The MWISP field project, centered at the Mount Washington Observatory (photo inset) in New Hampshire, in April 1999 included radars, radiometers, lidars, and in-situ cloud sampling instruments at the base of the mountain, at the Observatory, and onboard research aircraft. In collaboration with other participants, NOAA/ETL operated two Doppler radars and a tri-channel microwave radiometer at the base of the mountain and a multi-channel polarized scanning radiometer at the Observatory on the 6,288-foot summit. Depolarization measurements from the NOAA/K Ka-band radar provided information about hydrometeor types (crystals, droplets, etc.) in the mountain clouds. Microwave radiometers provided additional information about cloud composition along their beams.

NOAA K-band Radar

NOAA/K polarization measurements have demonstrated that, if the proper polarization basis is used, polarization data from a sensitive cloud radar can be used to provide a signature uniquely related to particle type.

Polarimetric Scanning Radiometer (PSR)

NOAA ETL participated in the 1999 Mount Washington Icing Sensors Project (MWISP99) by deploying the PSR/A scanhead in a ground-based configuration on the summit of Mt. Washington in New Hampshire. The purpose of MWISP99 was to obtain experimental signatures of supercooled liquid clouds viewed horizotnally using a foward-looking polarimetric radiometer under near-flight conditions. Such data is essential in developing aircraft sensors that can potentially detect aircraft icing conditions. The conditions at the Mt. Washington summit (elevation 6288', winds exceeding hurricane force (75 MPH) on an average of 104 days a year, and cloud shrouded about 60% of the time) are ideal for near-flight observations of supercooled liquid clouds.

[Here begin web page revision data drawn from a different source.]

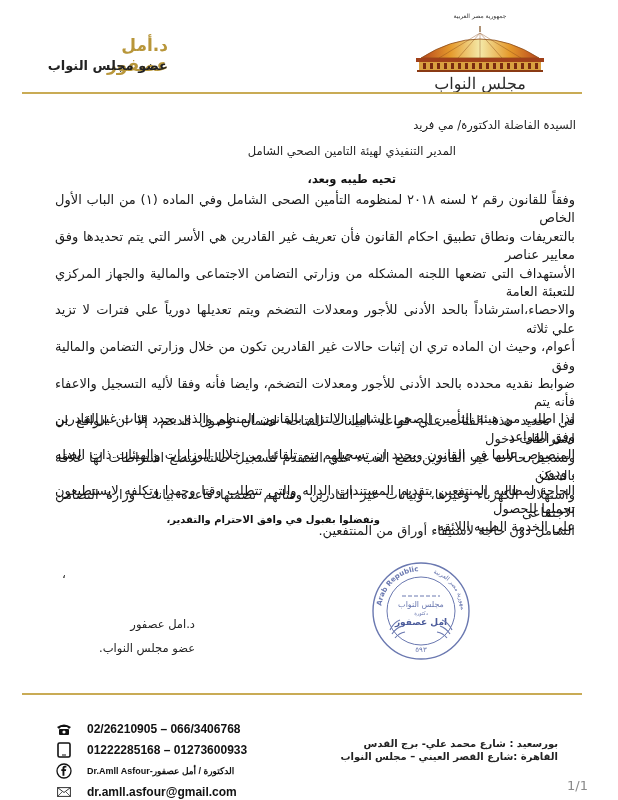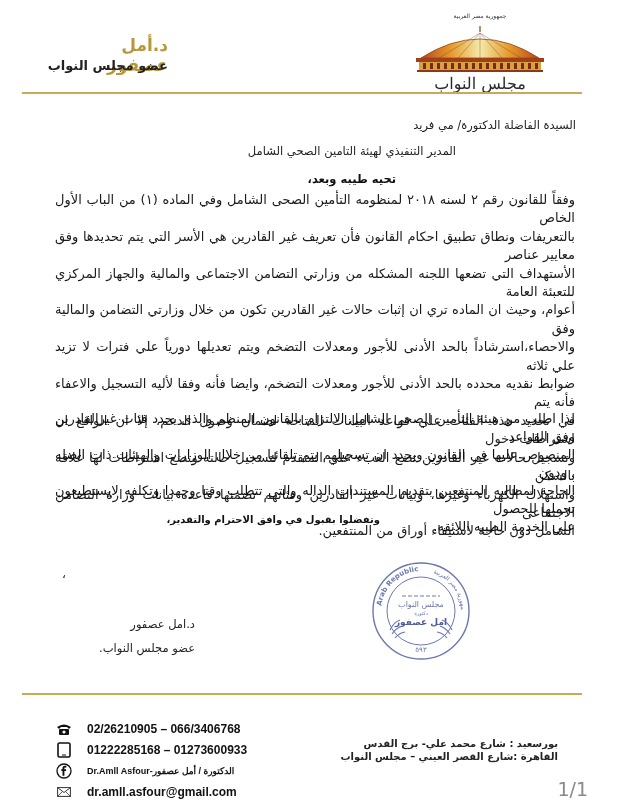--- a/index.html
+++ b/index.html
@@ -128,8 +128,8 @@
     <span>وفقاً للقانون رقم ٢ لسنه ٢٠١٨ لمنظومه التأمين الصحى الشامل وفي الماده (١) من الباب الأول الخاص</span>
     <span>بالتعريفات ونطاق تطبيق احكام القانون فأن تعريف غير القادرين هي الأسر التي يتم تحديدها وفق معايير عناصر</span>
     <span>الأستهداف التي تضعها اللجنه المشكله من وزارتي التضامن الاجتماعى والمالية والجهاز المركزي للتعبئة العامة</span>
+    <span>والاحصاء،استرشاداً بالحد الأدنى للأجور ومعدلات التضخم ويتم تعديلها دورياً علي فترات لا تزيد علي ثلاثه</span>
     <span>أعوام، وحيث ان الماده تري ان إثبات حالات غير القادرين تكون من خلال وزارتي التضامن والمالية وفق</span>
-    <span>والاحصاء،استرشاداً بالحد الأدنى للأجور ومعدلات التضخم ويتم تعديلها دورياً علي فترات لا تزيد علي ثلاثه</span>
     <span>ضوابط نقديه محدده بالحد الأدنى للأجور ومعدلات التضخم، وايضا فأنه وفقا لأليه التسجيل والاعفاء فأنه يتم</span>
     <span>في تحديد هذه الفئات علي قواعد البيانات المتاحه لضمان وصول الدعم، إلا ان الواقع ان اشتراطات دخول</span>
     <span>وتسجيل حالات غير القادرين تضع العبء علي المتقدم لتسجيل حالته وتضع اشتراطات لها علاقه بالسكن</span>

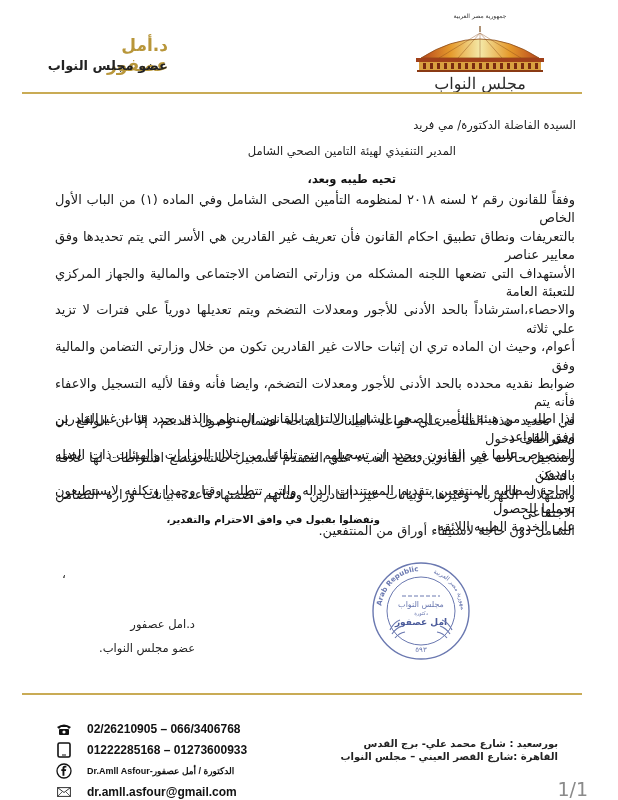--- a/index.html
+++ b/index.html
@@ -59,7 +59,7 @@
 
     .footer-address { position: absolute; right: 60px; top: 737px; direction: rtl; text-align: right; font-size: 10px; font-weight: bold; color: #222; line-height: 13px; }
 
-    .page-indicator { position: absolute; right: 30px; top: 778px; font-family: "DejaVu Sans", sans-serif; font-size: 19px; color: #8a8a8a; }
+    .page-indicator { position: absolute; right: 30px; top: 778px; font-family: "DejaVu Sans", sans-serif; font-size: 13px; color: #8a8a8a; }
   </style>
 </head>
 <body>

During MWISP99 the PSR performed vertical range-height indicator (RHI) scans in an east-west plane using a field-of-view passing through both zenith and the westward horizon. Looking west, the PSR viewed over radar, radiometer, and lidar equipment located at the Mt. Washington Cog Railway Base site. A new sector-imaging scan mode was also implemented to obtain two-dimensional angular imagery of clouds as approaching from the west. The instrument operated successfully for over four weeks during this deployment.